◆ The problem ◆
Write out the whole listing again, exactly as given.

◆ Extracted data ◆
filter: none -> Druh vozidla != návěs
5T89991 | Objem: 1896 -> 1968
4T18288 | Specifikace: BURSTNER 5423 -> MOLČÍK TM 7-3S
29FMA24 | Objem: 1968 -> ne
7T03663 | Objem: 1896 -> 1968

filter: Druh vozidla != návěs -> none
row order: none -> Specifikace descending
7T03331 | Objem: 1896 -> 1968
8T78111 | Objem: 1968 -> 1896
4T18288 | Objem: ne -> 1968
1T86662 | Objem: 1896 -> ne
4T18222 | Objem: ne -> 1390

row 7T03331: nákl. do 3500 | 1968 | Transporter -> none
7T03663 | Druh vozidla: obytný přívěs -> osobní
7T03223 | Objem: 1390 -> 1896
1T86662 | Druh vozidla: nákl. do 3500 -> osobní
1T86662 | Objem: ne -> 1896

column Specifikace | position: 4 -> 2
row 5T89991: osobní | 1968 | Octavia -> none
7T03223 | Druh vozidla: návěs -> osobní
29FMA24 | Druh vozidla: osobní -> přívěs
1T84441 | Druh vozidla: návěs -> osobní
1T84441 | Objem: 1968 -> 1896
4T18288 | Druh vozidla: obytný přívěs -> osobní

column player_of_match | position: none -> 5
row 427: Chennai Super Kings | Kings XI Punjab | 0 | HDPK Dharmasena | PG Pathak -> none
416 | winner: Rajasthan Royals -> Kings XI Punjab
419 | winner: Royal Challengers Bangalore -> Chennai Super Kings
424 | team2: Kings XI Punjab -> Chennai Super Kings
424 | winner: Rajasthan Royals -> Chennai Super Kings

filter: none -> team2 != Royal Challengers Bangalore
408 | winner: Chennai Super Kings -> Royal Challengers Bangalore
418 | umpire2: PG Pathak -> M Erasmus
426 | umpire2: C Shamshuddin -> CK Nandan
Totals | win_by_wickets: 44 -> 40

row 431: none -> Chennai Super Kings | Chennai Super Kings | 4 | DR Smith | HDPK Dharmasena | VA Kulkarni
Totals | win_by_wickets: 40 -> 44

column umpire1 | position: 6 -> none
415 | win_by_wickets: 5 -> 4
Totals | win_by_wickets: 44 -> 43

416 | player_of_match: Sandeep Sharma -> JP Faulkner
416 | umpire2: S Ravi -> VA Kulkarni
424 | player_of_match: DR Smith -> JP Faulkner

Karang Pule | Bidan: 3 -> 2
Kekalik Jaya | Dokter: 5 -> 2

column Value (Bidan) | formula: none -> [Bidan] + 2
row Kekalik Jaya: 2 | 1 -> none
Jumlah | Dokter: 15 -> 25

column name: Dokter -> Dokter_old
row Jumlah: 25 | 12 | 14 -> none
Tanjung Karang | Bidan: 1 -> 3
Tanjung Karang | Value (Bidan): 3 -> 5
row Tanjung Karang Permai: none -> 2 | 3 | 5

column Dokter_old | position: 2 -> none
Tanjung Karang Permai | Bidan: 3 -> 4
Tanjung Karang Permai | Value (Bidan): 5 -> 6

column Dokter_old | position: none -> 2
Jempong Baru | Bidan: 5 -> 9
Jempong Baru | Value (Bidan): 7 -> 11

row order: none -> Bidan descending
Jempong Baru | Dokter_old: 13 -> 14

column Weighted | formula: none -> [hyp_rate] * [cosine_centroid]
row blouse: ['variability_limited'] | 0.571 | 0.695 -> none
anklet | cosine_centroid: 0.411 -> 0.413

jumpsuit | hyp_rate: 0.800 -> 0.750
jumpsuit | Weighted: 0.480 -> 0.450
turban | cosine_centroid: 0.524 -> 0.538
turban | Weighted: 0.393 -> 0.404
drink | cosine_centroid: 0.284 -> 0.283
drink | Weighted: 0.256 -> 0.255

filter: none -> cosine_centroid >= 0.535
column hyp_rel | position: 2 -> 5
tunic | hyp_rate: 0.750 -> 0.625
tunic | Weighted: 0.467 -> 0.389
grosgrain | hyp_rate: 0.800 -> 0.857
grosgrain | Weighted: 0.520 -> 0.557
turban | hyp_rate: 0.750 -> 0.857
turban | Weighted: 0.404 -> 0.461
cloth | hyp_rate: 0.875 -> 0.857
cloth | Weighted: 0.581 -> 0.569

◆ Result of the task ◆
filter: none -> Druh vozidla != návěs
5T89991 | Objem: 1896 -> 1968
4T18288 | Specifikace: BURSTNER 5423 -> MOLČÍK TM 7-3S
29FMA24 | Objem: 1968 -> ne
7T03663 | Objem: 1896 -> 1968

filter: Druh vozidla != návěs -> none
row order: none -> Specifikace descending
7T03331 | Objem: 1896 -> 1968
8T78111 | Objem: 1968 -> 1896
4T18288 | Objem: ne -> 1968
1T86662 | Objem: 1896 -> ne
4T18222 | Objem: ne -> 1390

row 7T03331: nákl. do 3500 | 1968 | Transporter -> none
7T03663 | Druh vozidla: obytný přívěs -> osobní
7T03223 | Objem: 1390 -> 1896
1T86662 | Druh vozidla: nákl. do 3500 -> osobní
1T86662 | Objem: ne -> 1896

column Specifikace | position: 4 -> 2
row 5T89991: osobní | 1968 | Octavia -> none
7T03223 | Druh vozidla: návěs -> osobní
29FMA24 | Druh vozidla: osobní -> přívěs
1T84441 | Druh vozidla: návěs -> osobní
1T84441 | Objem: 1968 -> 1896
4T18288 | Druh vozidla: obytný přívěs -> osobní

column player_of_match | position: none -> 5
row 427: Chennai Super Kings | Kings XI Punjab | 0 | HDPK Dharmasena | PG Pathak -> none
416 | winner: Rajasthan Royals -> Kings XI Punjab
419 | winner: Royal Challengers Bangalore -> Chennai Super Kings
424 | team2: Kings XI Punjab -> Chennai Super Kings
424 | winner: Rajasthan Royals -> Chennai Super Kings

filter: none -> team2 != Royal Challengers Bangalore
408 | winner: Chennai Super Kings -> Royal Challengers Bangalore
418 | umpire2: PG Pathak -> M Erasmus
426 | umpire2: C Shamshuddin -> CK Nandan
Totals | win_by_wickets: 44 -> 40

row 431: none -> Chennai Super Kings | Chennai Super Kings | 4 | DR Smith | HDPK Dharmasena | VA Kulkarni
Totals | win_by_wickets: 40 -> 44

column umpire1 | position: 6 -> none
415 | win_by_wickets: 5 -> 4
Totals | win_by_wickets: 44 -> 43

416 | player_of_match: Sandeep Sharma -> JP Faulkner
416 | umpire2: S Ravi -> VA Kulkarni
424 | player_of_match: DR Smith -> JP Faulkner

Karang Pule | Bidan: 3 -> 2
Kekalik Jaya | Dokter: 5 -> 2

column Value (Bidan) | formula: none -> [Bidan] + 2
row Kekalik Jaya: 2 | 1 -> none
Jumlah | Dokter: 15 -> 25

column name: Dokter -> Dokter_old
row Jumlah: 25 | 12 | 14 -> none
Tanjung Karang | Bidan: 1 -> 3
Tanjung Karang | Value (Bidan): 3 -> 5
row Tanjung Karang Permai: none -> 2 | 3 | 5

column Dokter_old | position: 2 -> none
Tanjung Karang Permai | Bidan: 3 -> 4
Tanjung Karang Permai | Value (Bidan): 5 -> 6

column Dokter_old | position: none -> 2
Jempong Baru | Bidan: 5 -> 9
Jempong Baru | Value (Bidan): 7 -> 11

row order: none -> Bidan descending
Jempong Baru | Dokter_old: 13 -> 14

column Weighted | formula: none -> [hyp_rate] * [cosine_centroid]
row blouse: ['variability_limited'] | 0.571 | 0.695 -> none
anklet | cosine_centroid: 0.411 -> 0.413

jumpsuit | hyp_rate: 0.800 -> 0.750
jumpsuit | Weighted: 0.480 -> 0.450
turban | cosine_centroid: 0.524 -> 0.538
turban | Weighted: 0.393 -> 0.404
drink | cosine_centroid: 0.284 -> 0.283
drink | Weighted: 0.256 -> 0.255

filter: none -> cosine_centroid >= 0.535
column hyp_rel | position: 2 -> 5
tunic | hyp_rate: 0.750 -> 0.625
tunic | Weighted: 0.467 -> 0.389
grosgrain | hyp_rate: 0.800 -> 0.857
grosgrain | Weighted: 0.520 -> 0.557
turban | hyp_rate: 0.750 -> 0.857
turban | Weighted: 0.404 -> 0.461
cloth | hyp_rate: 0.875 -> 0.857
cloth | Weighted: 0.581 -> 0.569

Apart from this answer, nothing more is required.